Two and a half years later I was in the second grade at McCord Cross Road School when a rabid dog came stumbling through the area where we were playing. The dog passed us, bumped into a tree, turned and headed straight for the watching children. At that moment there was a thunderous noise, and the dog fell to the ground. I turned toward the noise and Dallas was standing there with a 12-gauge shotgun. He was a trustee of the school and lived only two houses from the school. Seeing the dog pass his house and knowing the children could be in harm’s way, he retrieved his shotgun and gave chase, killing it just before it reached the unsuspecting children.
While farming during the Depression in the 1930s, a young couple approached Dallas in his cotton field and asked if he could marry them. He removed a Bible from the bib pocket of his overalls and preformed the ceremony. When the groom explained he had no money to pay for the ceremony, Dallas handed him two dollars as a wedding gift and sent him on his way.
On another occasion, after the ceremony, the groom asked Dallas how much he owed him. Without hesitation, Dallas said, “Whatever you think she’s worth.”

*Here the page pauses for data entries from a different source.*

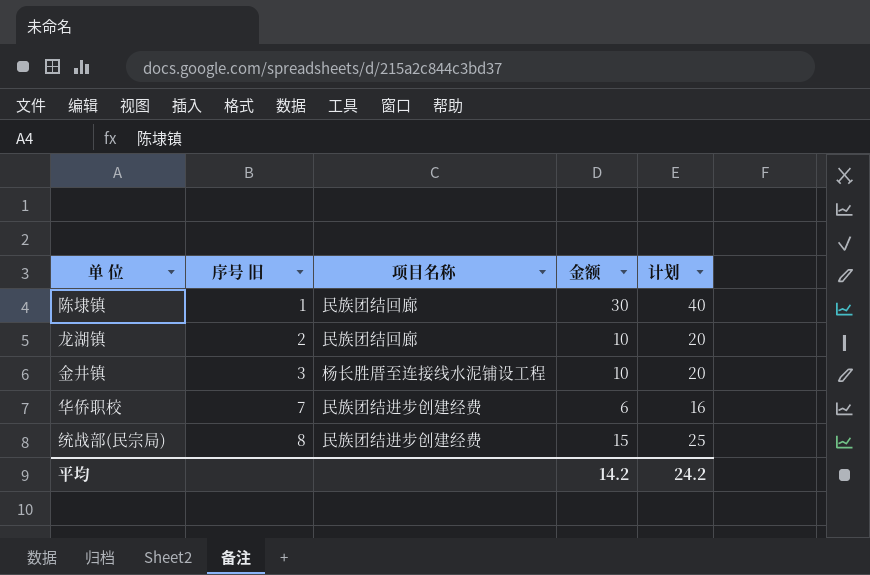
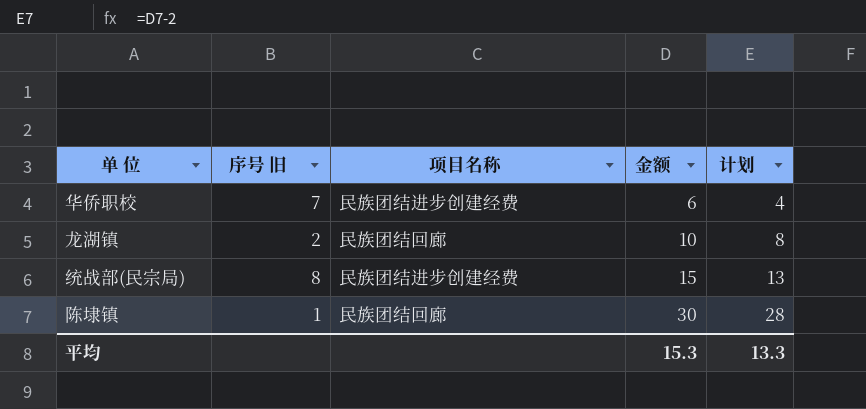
row order: 序号 旧 ascending -> 金额 ascending
column 计划 | formula: [金额] + 10 -> [金额] - 2
row 金井镇: 3 | 杨长胜厝至连接线水泥铺设工程 | 10 | 20 -> none
平均 | 金额: 14.2 -> 15.3
平均 | 计划: 24.2 -> 13.3

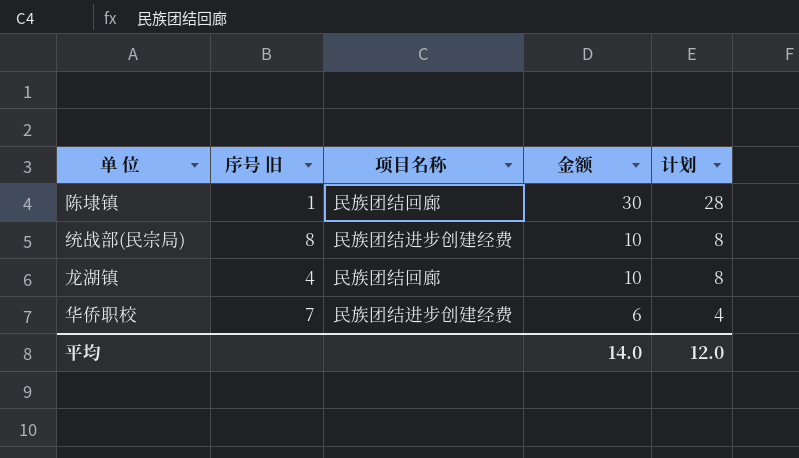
row order: 金额 ascending -> 金额 descending
统战部(民宗局) | 金额: 15 -> 10
统战部(民宗局) | 计划: 13 -> 8
龙湖镇 | 序号 旧: 2 -> 4
平均 | 金额: 15.3 -> 14.0
平均 | 计划: 13.3 -> 12.0

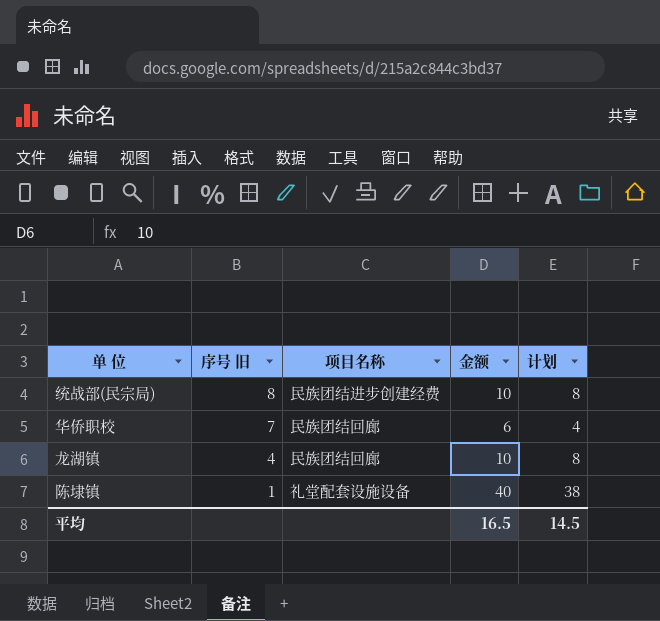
row order: 金额 descending -> 序号 旧 descending
华侨职校 | 项目名称: 民族团结进步创建经费 -> 民族团结回廊
陈埭镇 | 项目名称: 民族团结回廊 -> 礼堂配套设施设备
陈埭镇 | 金额: 30 -> 40
陈埭镇 | 计划: 28 -> 38
平均 | 金额: 14.0 -> 16.5
平均 | 计划: 12.0 -> 14.5

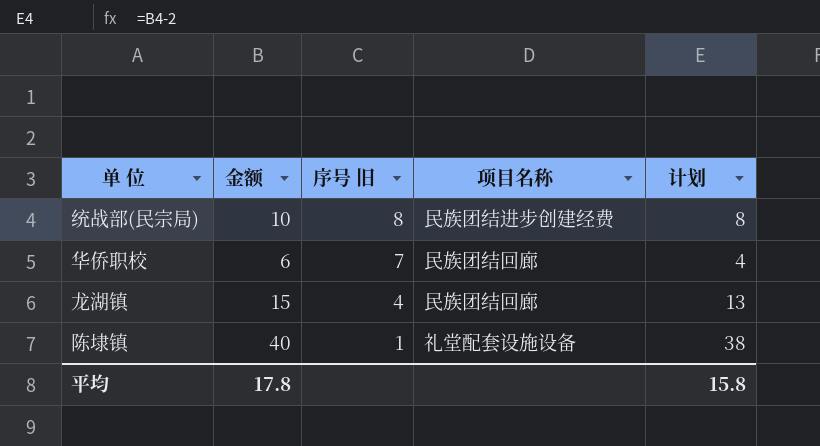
column 金额 | position: 4 -> 2
龙湖镇 | 金额: 10 -> 15
龙湖镇 | 计划: 8 -> 13
平均 | 金额: 16.5 -> 17.8
平均 | 计划: 14.5 -> 15.8

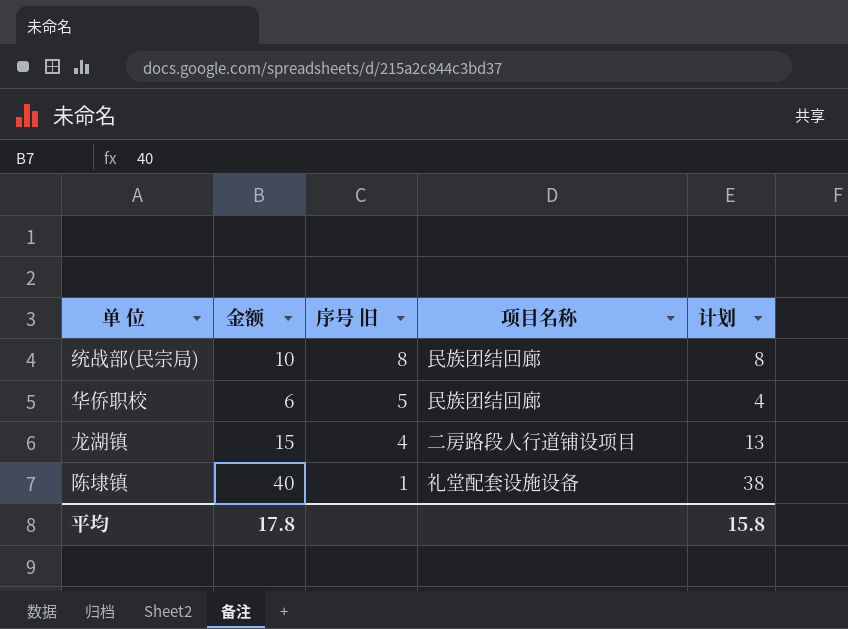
统战部(民宗局) | 项目名称: 民族团结进步创建经费 -> 民族团结回廊
华侨职校 | 序号 旧: 7 -> 5
龙湖镇 | 项目名称: 民族团结回廊 -> 二房路段人行道铺设项目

Dallas pastored many churches in Northwest Georgia and Northeast Alabama but refused to take a salary. He said if Jesus didn’t charge for preaching the Gospel, he had no right to do so. His belief was anything you gave or did to help anyone would be returned twofold. Even though Dallas had a caring and loving heart, he was not about to let people take advantage of him. For weeks a fellow worker harassed Dallas and criticized his religion. One day, the worker was on a ladder painting and accidentally came in contact with some electrical wiring. Seeing the worker could not free himself, Dallas picked up a two-by-four and knocked him off the ladder. “But preacher,” a worker asked, “why did you hit him when you could have just pushed him away from the electrical wiring?” Dallas replied, “Yes, I could have, but I’ve been wanting to do that for a long time.”

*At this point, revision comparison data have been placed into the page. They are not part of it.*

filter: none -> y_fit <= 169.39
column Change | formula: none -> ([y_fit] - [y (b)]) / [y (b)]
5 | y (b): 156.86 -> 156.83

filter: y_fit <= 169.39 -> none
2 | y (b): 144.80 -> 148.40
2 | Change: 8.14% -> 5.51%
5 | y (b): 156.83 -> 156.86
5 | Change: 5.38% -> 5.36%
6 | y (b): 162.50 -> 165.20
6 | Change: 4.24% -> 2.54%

In the early 1940’s, Dallas moved to Rome, Georgia, and lived there the remainder of his life. Even though he lived in the city, he always had a large garden and supplied all the neighbors with free vegetables. For the next forty years he built houses in Rome and Floyd County. Since Dallas had never flown in an airplane, I thought it would be a great idea to take him for an airplane ride for his 70th birthday. He was reluctant at first, but he finally agreed to go. I took him on a short flight, circling his house, and returned to the airport. Upon exiting the airplane, Dallas turned to me and said, “Melvin, I want to thank you for both of those airplane rides.” I said to him, “We only went up one time.” He replied, “No, I took two rides—my first one and my last one.”

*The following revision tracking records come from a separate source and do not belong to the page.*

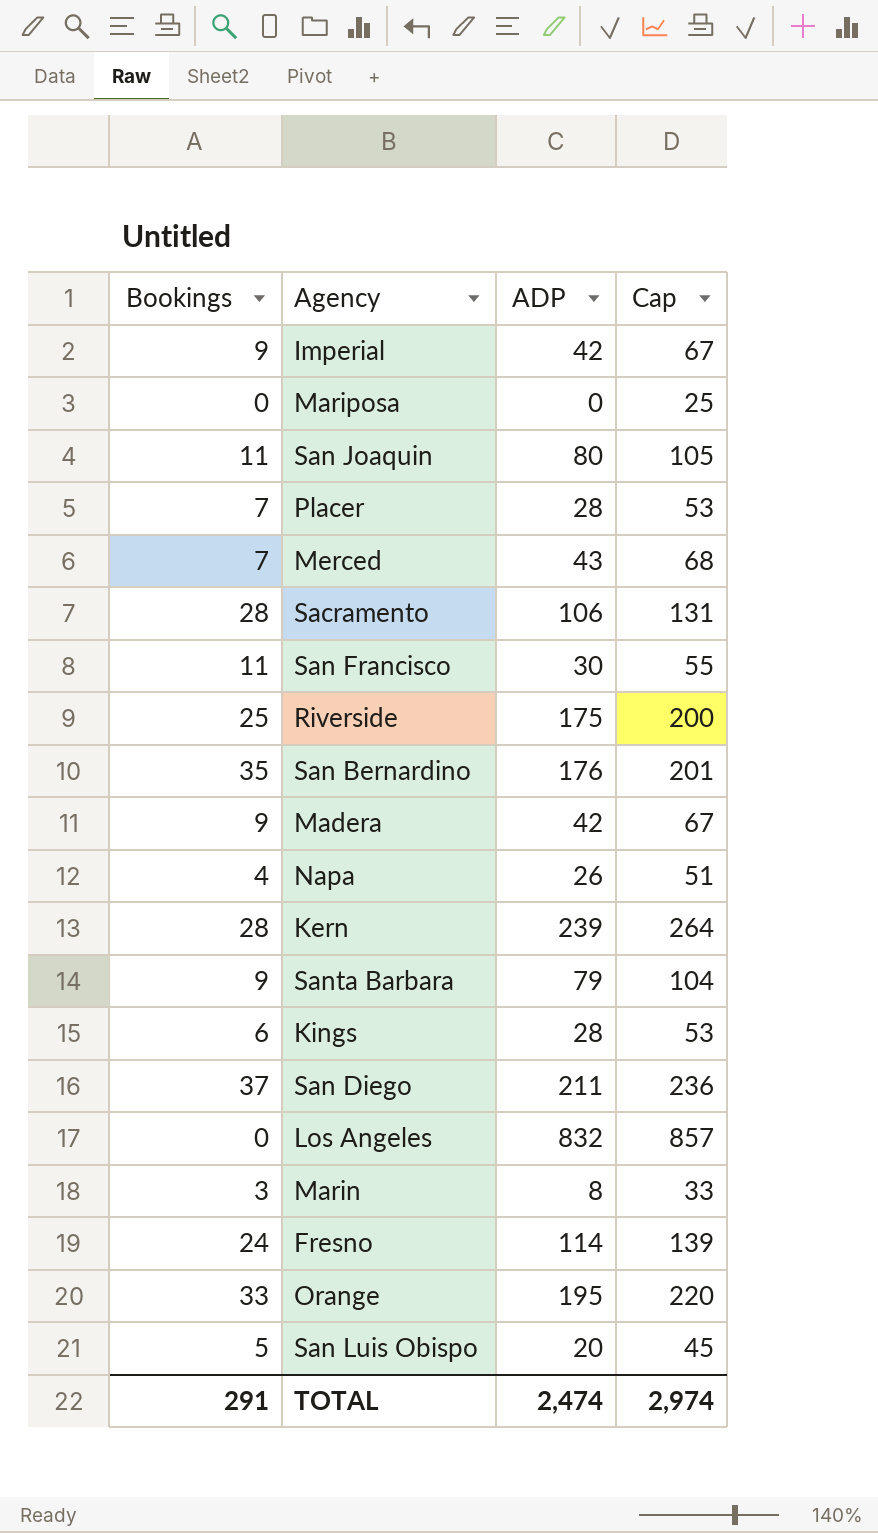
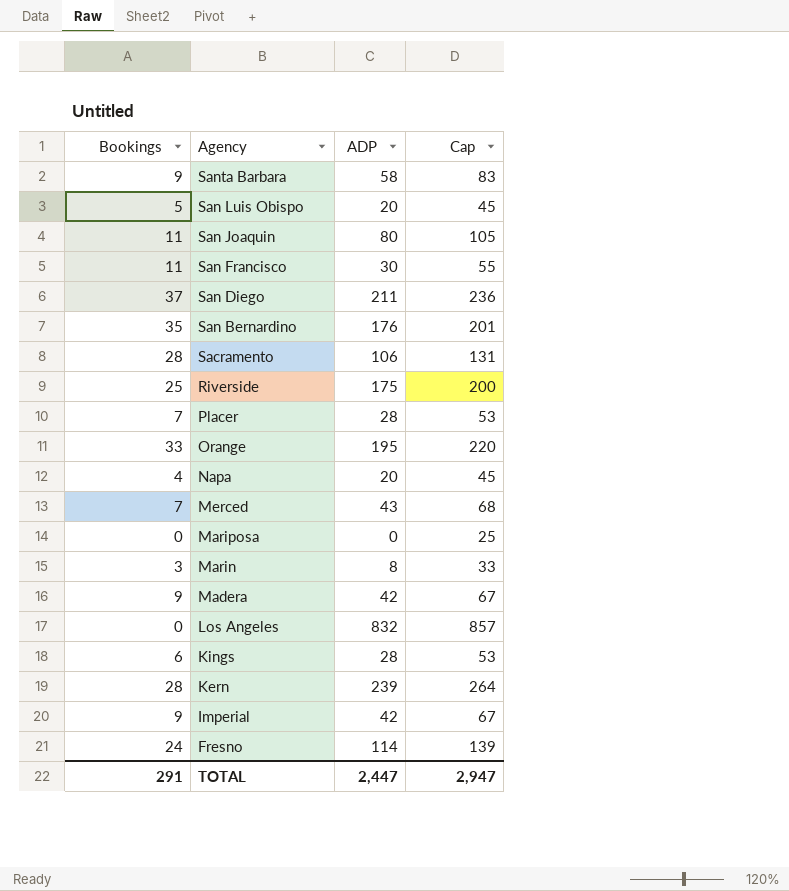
row order: none -> Agency descending
Santa Barbara | ADP: 79 -> 58
Santa Barbara | Cap: 104 -> 83
Napa | ADP: 26 -> 20
Napa | Cap: 51 -> 45
TOTAL | ADP: 2,474 -> 2,447
TOTAL | Cap: 2,974 -> 2,947

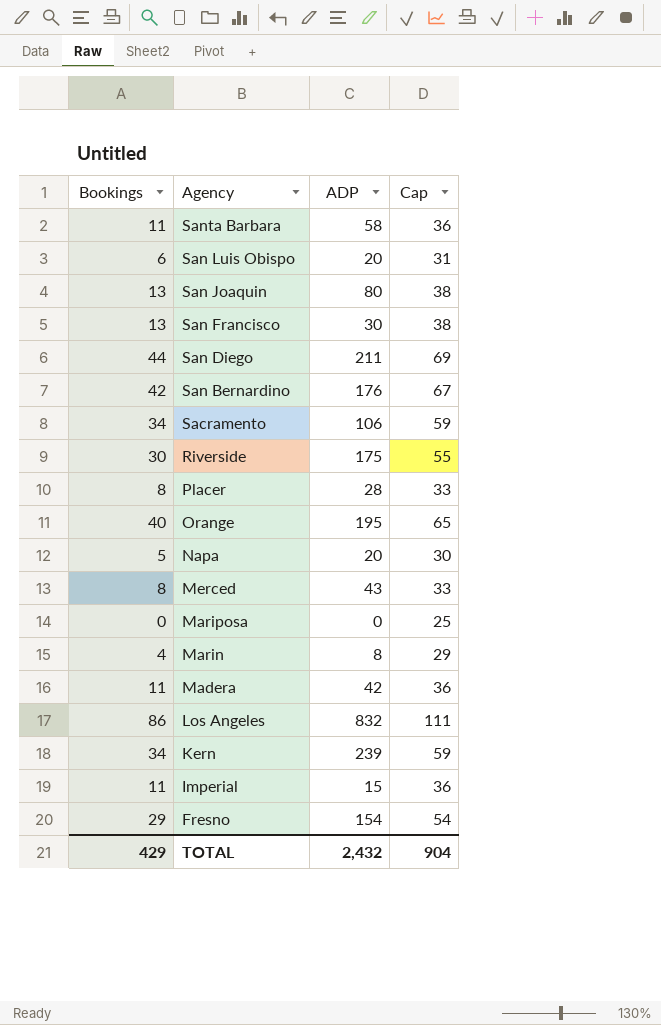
column Cap | formula: [ADP] + 25 -> [Bookings] + 25
row Kings: 6 | 28 | 53 -> none
Santa Barbara | Bookings: 9 -> 11
San Luis Obispo | Bookings: 5 -> 6
San Joaquin | Bookings: 11 -> 13
San Francisco | Bookings: 11 -> 13
San Diego | Bookings: 37 -> 44
San Bernardino | Bookings: 35 -> 42
Sacramento | Bookings: 28 -> 34
Riverside | Bookings: 25 -> 30
Placer | Bookings: 7 -> 8
Orange | Bookings: 33 -> 40
Napa | Bookings: 4 -> 5
Merced | Bookings: 7 -> 8
Marin | Bookings: 3 -> 4
Madera | Bookings: 9 -> 11
Los Angeles | Bookings: 0 -> 86
Kern | Bookings: 28 -> 34
Imperial | Bookings: 9 -> 11
Imperial | ADP: 42 -> 15
Fresno | Bookings: 24 -> 29
Fresno | ADP: 114 -> 154
TOTAL | Bookings: 291 -> 429
TOTAL | ADP: 2,447 -> 2,432
TOTAL | Cap: 2,947 -> 904

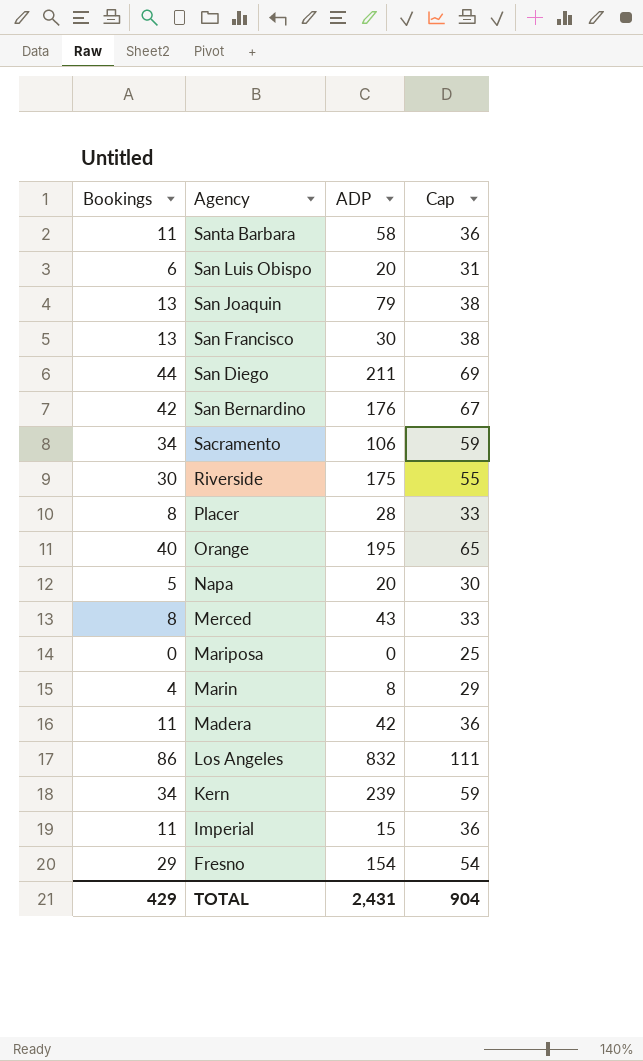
San Joaquin | ADP: 80 -> 79
TOTAL | ADP: 2,432 -> 2,431

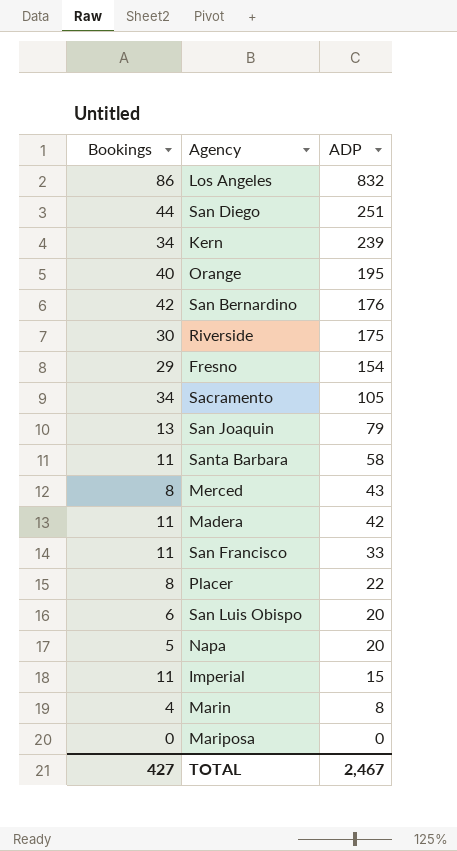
row order: Agency descending -> ADP descending
column Cap | formula: [Bookings] + 25 -> none
San Diego | ADP: 211 -> 251
Sacramento | ADP: 106 -> 105
San Francisco | Bookings: 13 -> 11
San Francisco | ADP: 30 -> 33
Placer | ADP: 28 -> 22
TOTAL | Bookings: 429 -> 427
TOTAL | ADP: 2,431 -> 2,467

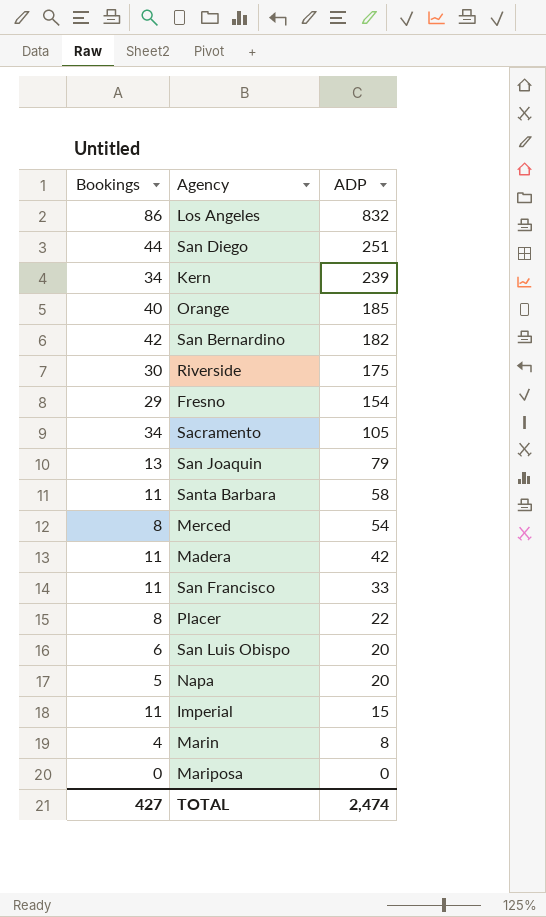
Orange | ADP: 195 -> 185
San Bernardino | ADP: 176 -> 182
Merced | ADP: 43 -> 54
TOTAL | ADP: 2,467 -> 2,474

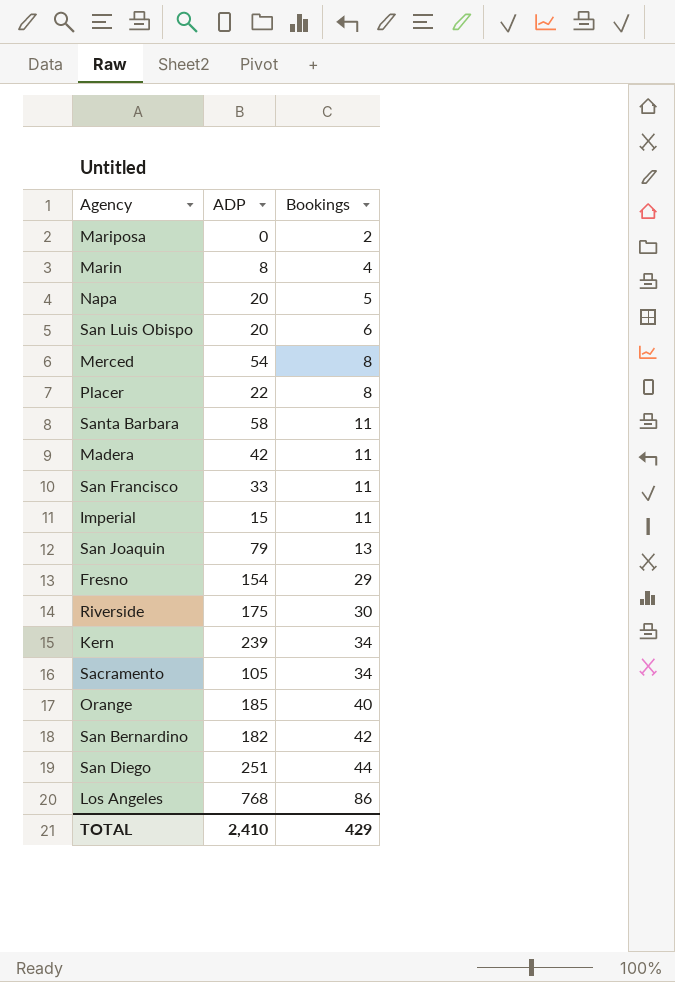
row order: ADP descending -> Bookings ascending
column Bookings | position: 1 -> 3
Mariposa | Bookings: 0 -> 2
Los Angeles | ADP: 832 -> 768
TOTAL | ADP: 2,474 -> 2,410
TOTAL | Bookings: 427 -> 429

Ten years later at age 70, he told me he was building his last house. “I think for the rest of my life,” he said, “I’ll just do repair work.” When Dallas passed away, three of his fellow ministers conducted his funeral. Each one delivered a long sermon at the chapel. The funeral lasted three hours. A cold rain was falling as the procession arrived at the cemetery. The funeral director ushered all of the family and friends under a small tent, stopping the three ministers just outside in the rain. Each minister’s sermon lasted only a few minutes. Upon leaving the grave site, I mentioned to the funeral director that it was a smart move to have the ministers stand in the cold rain. He looked at me with a grin and said, “This is not my first rodeo.”